El escritor y periodista bosnio Faruk Šehic (Bihac, República Socialista Federal de Yugoslavia,1970), veterano de la última guerra de los Balcanes, ha contado que los serbios y los croatas intentaron persuadirle de que se definiera musulmán bosnio, porque los yugoslavos entonces ya habían dejado de existir. Se convirtió en dos personas: el niño que exploró el mundo natural de su vieja patria a través de la narrativa y el soldado que fue a la guerra consciente de que iba a matar personas con su mismo nombre.

Admite haberlo hecho pero más que lo que sucedió lo que realmente importa en su literatura es el legado psicológico del conflicto y el daño que causó. Escribe sobre el dolor o, como él mismo explica, cuenta una película sobre la vida después del apocalipsis. Las imágenes que nos ofrece son los destellos de un arma blanca que se hunde una y otra vez en la conciencia. No le cuesta inventar historias de terror tras haberlas vivido, en su país o lo que queda de él, «la literatura es a menudo más que la vida misma», escribe, «consiste en una mezcla de maquinación y de hechos irrefutables». La belleza y la tragedia son indisolubles en las páginas de Cuentos con mecanismo de relojería, que ve la luz gracias a La Huerta Grande y a la impagable traducción de Miguel Rodríguez Andreu.

El fantasma del odio y la destrucción, los muertos y los heridos dejan cicatrices en el cuerpo del superviviente. En el caso de Šehic, el retrato de esa vida posapocalíptica hace que el lector se estremezca no pocas veces por la dura belleza lírica que atrapa en cada párrafo. Por ejemplo, cuando en Mi Atlántida privada, uno de los breves cuentos de la colección, se despide de su mundo yugoslavo adolescente desaparecido. «¿Dónde quedó todo esto? Ah, sí, llegaron los malos tiempos. Y la guerra, y los refugiados, y el rifle al hombro, y las heridas, y el amor a la rakija y los cigarrillos. ¿Saben cómo es de dulce un cigarrillo cuando se fuma bajo un bombardeo de proyectiles de mortero de 60 milímetros? Mejor que no lo sepan. Por eso estoy aquí para aclarárselo. Eso era mi misión inconsciente: sobrevivir, hablar, escribir».

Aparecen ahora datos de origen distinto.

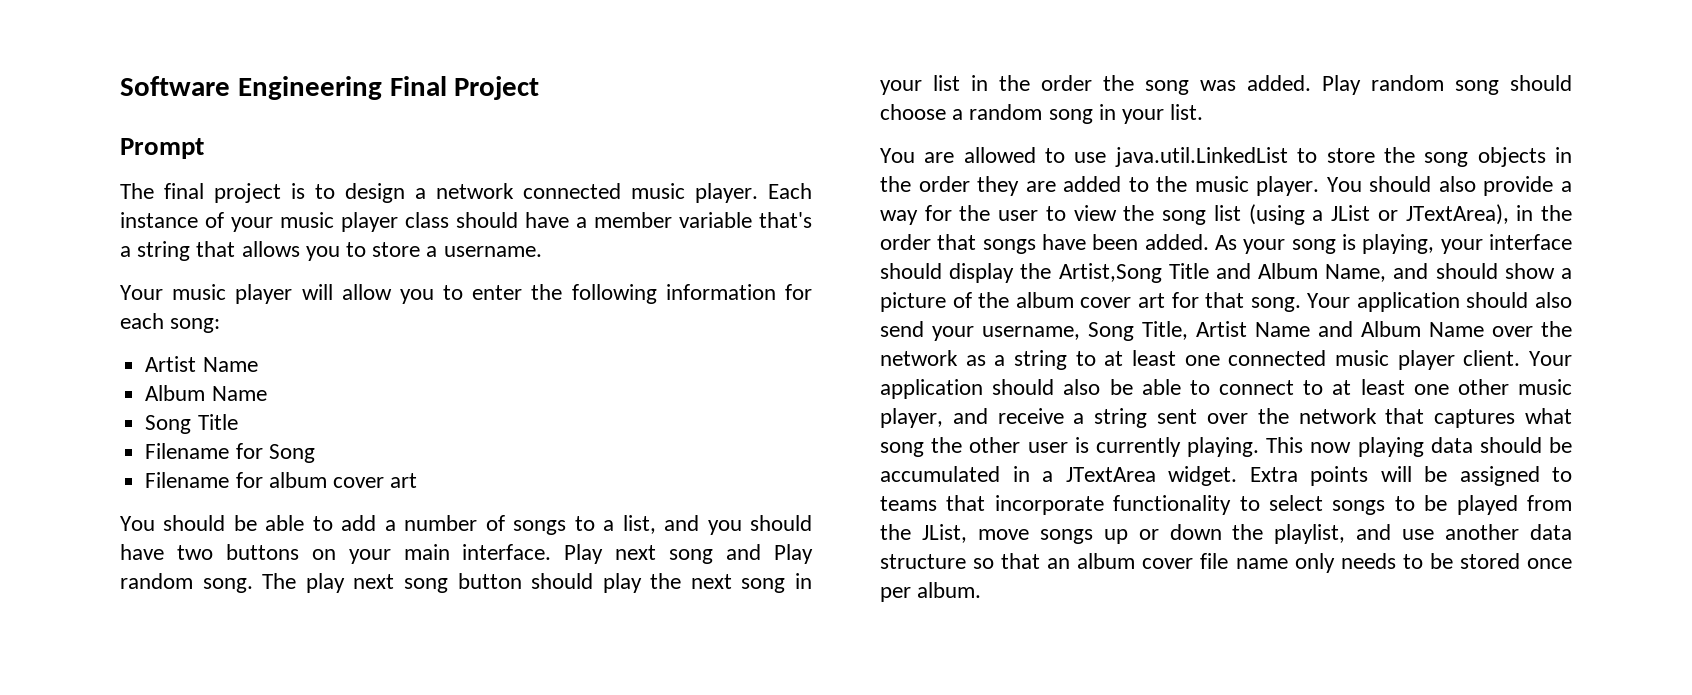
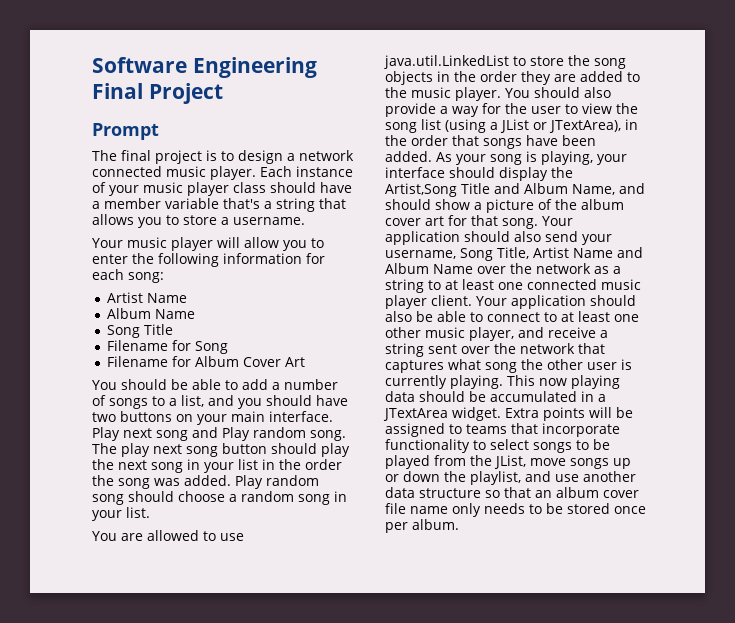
[268,472,418,488] album cover art -> [194,356,305,367] Album Cover Art

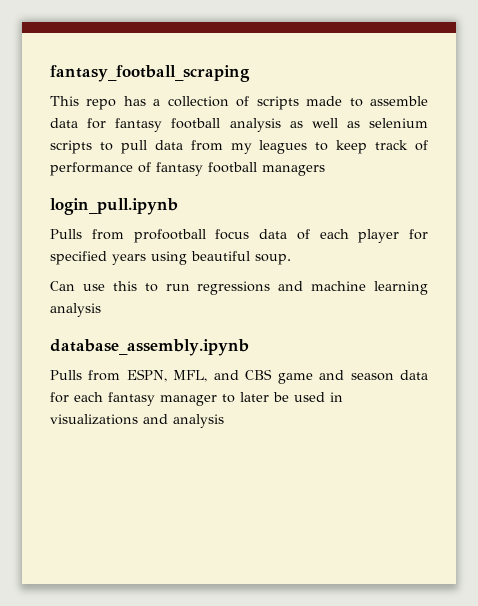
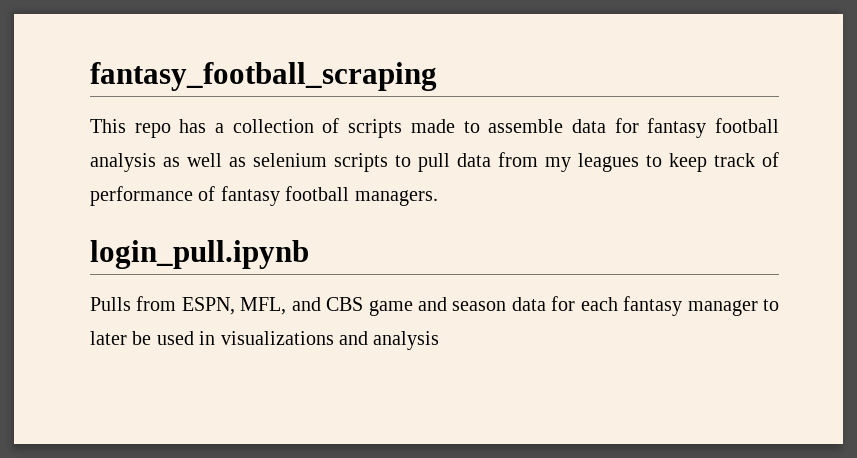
[262,165,325,176] managers -> [354,190,438,206] managers.
[50,229,428,243] [50,251,291,265] [50,281,428,295] [50,303,101,317] [50,339,249,356] // Pulls from profootball focus data of each player for specified years using beautiful soup. // Can use this to run regressions and machine learning analysis // database_assembly.ipynb -> (309, 254) none

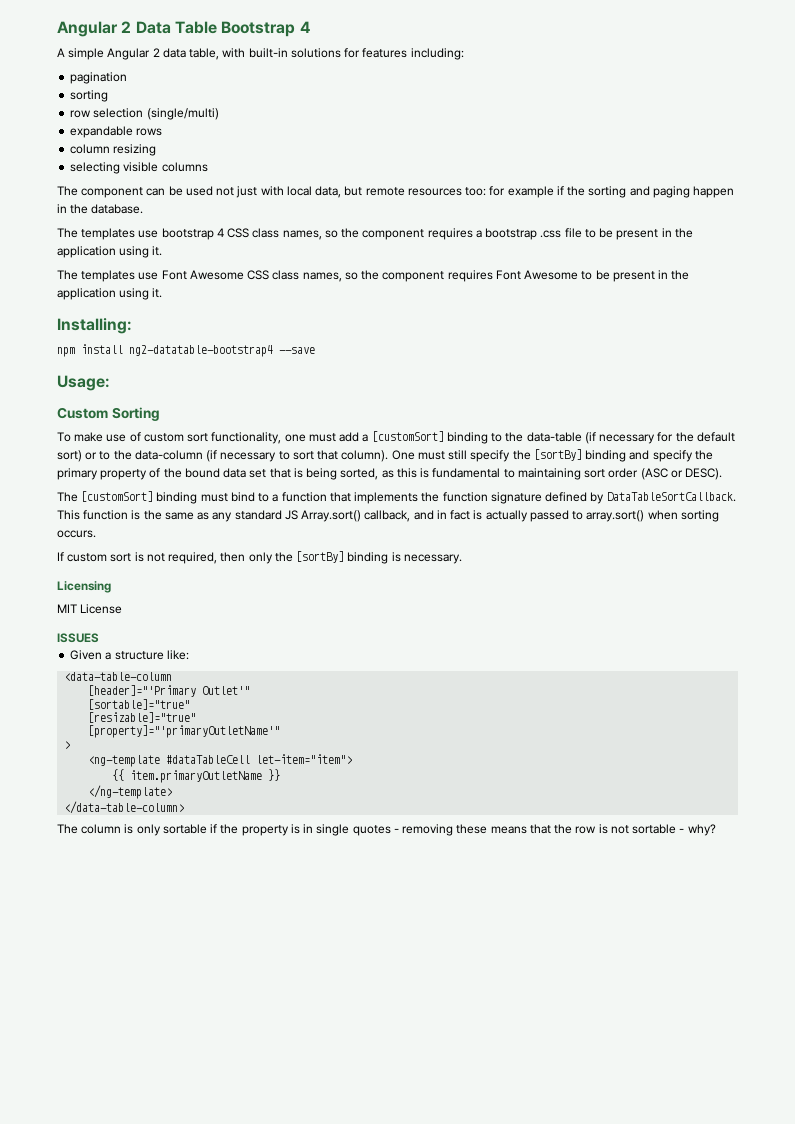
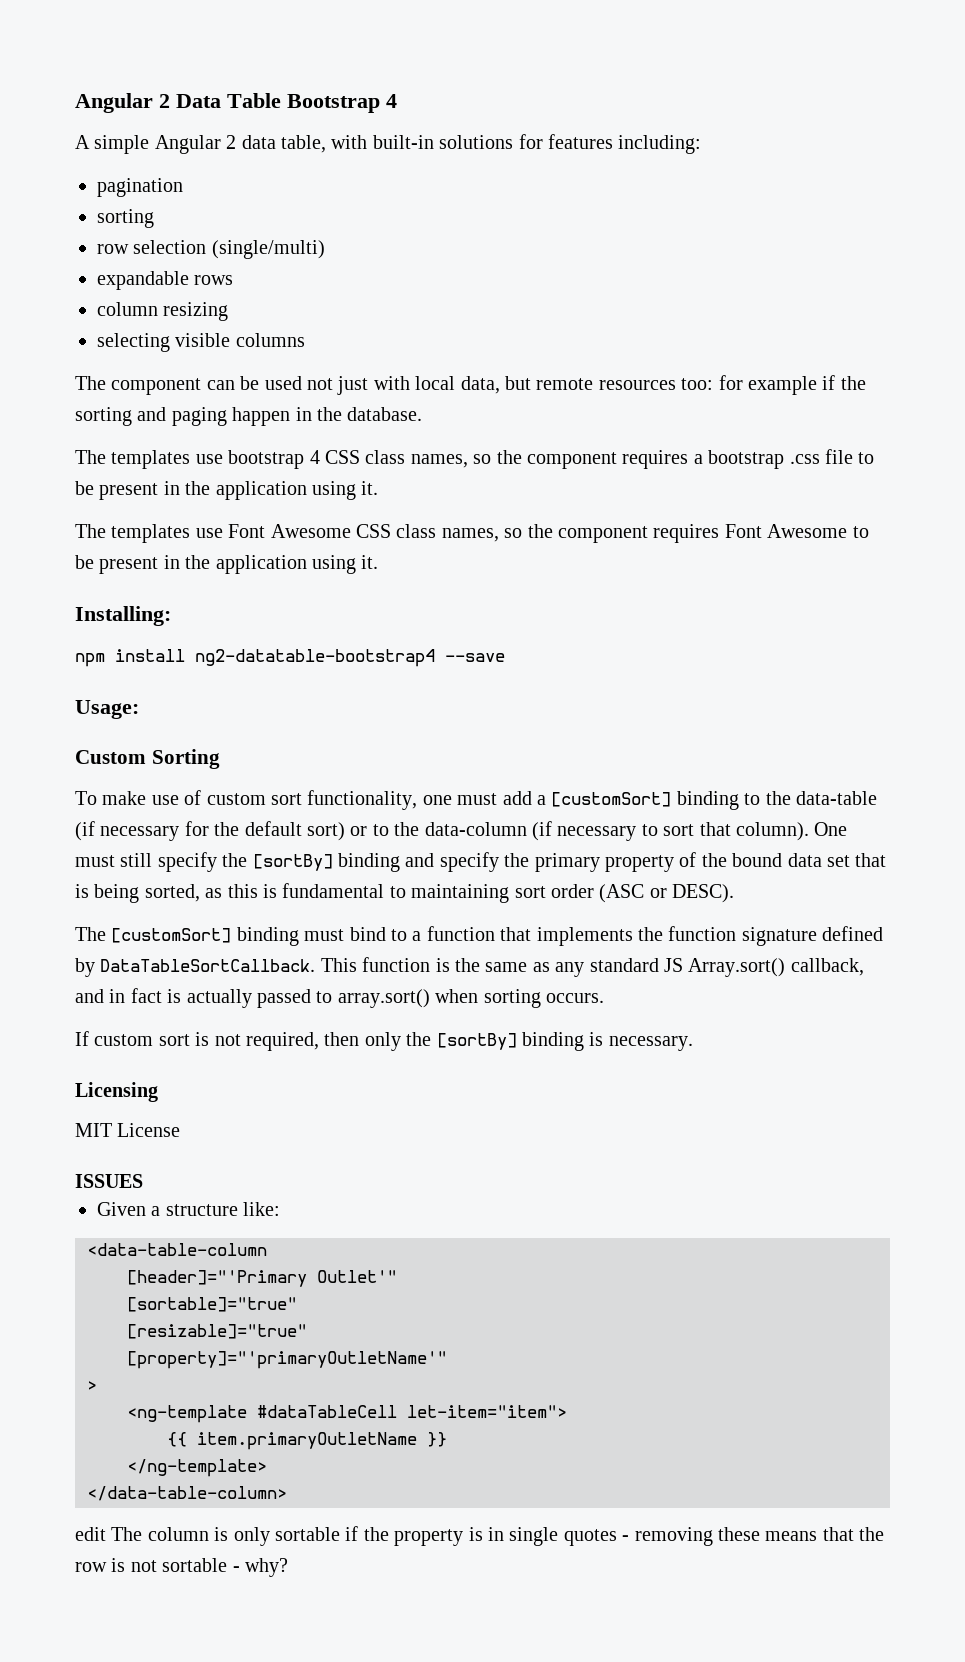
(185, 807) none -> [75,1527,106,1541] edit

En la misma casa de la abuela Emina, que decía que si en la víspera de un viernes llueve caerá agua durante toda la semana, inicia Šehic el viaje a lo desconocido que culmina en Sarajevo, la ciudad que superó a la muerte al liberarla en sus patios traseros, o en los campos de fútbol, donde se enterraba a las víctimas por falta de sitio en los cementerios o en los espacios públicos frente a los edificios en ruinas en los que se cultivaban los tomates.

Tendrían que pasar muchos años hasta olvidarse del horror de los francotiradores disparando a los que despedían a los muertos, y en la imaginación, en vez de gotas de lluvia, seguían cayendo del cielo bombas.

El autor de Cuentos con mecanismo de relojería escribe con mirada inquebrantable sobre la brutalidad y la inutilidad de la guerra. Por su estilo narrativo conciso, una prosa tensa y fragmentada, se le ha comparado alguna vez con Hemingway, que supo interpretar en su tiempo y mejor que nadie la masculinidad tóxica. La jerarquía del relato se construye a partir de la propia de las cosas que surgen de las situaciones límite: guerra, alcohol, poesía, amor y guerra otra vez. De su escritura fluyen poderosas imágenes turbulentas que se mezclan con la evocación del tiempo robado de la adolescencia de un país aparentemente feliz que desemboca en una espiral de violencia étnica que hace añicos la voluntad humana: el recuerdo amargo de los soldados que procedían de un medio urbano y combatían en aldeas que ninguno de ellos antes habían pisado.

El horror reside en cada célula del cuerpo de los jóvenes de una generación destrozada.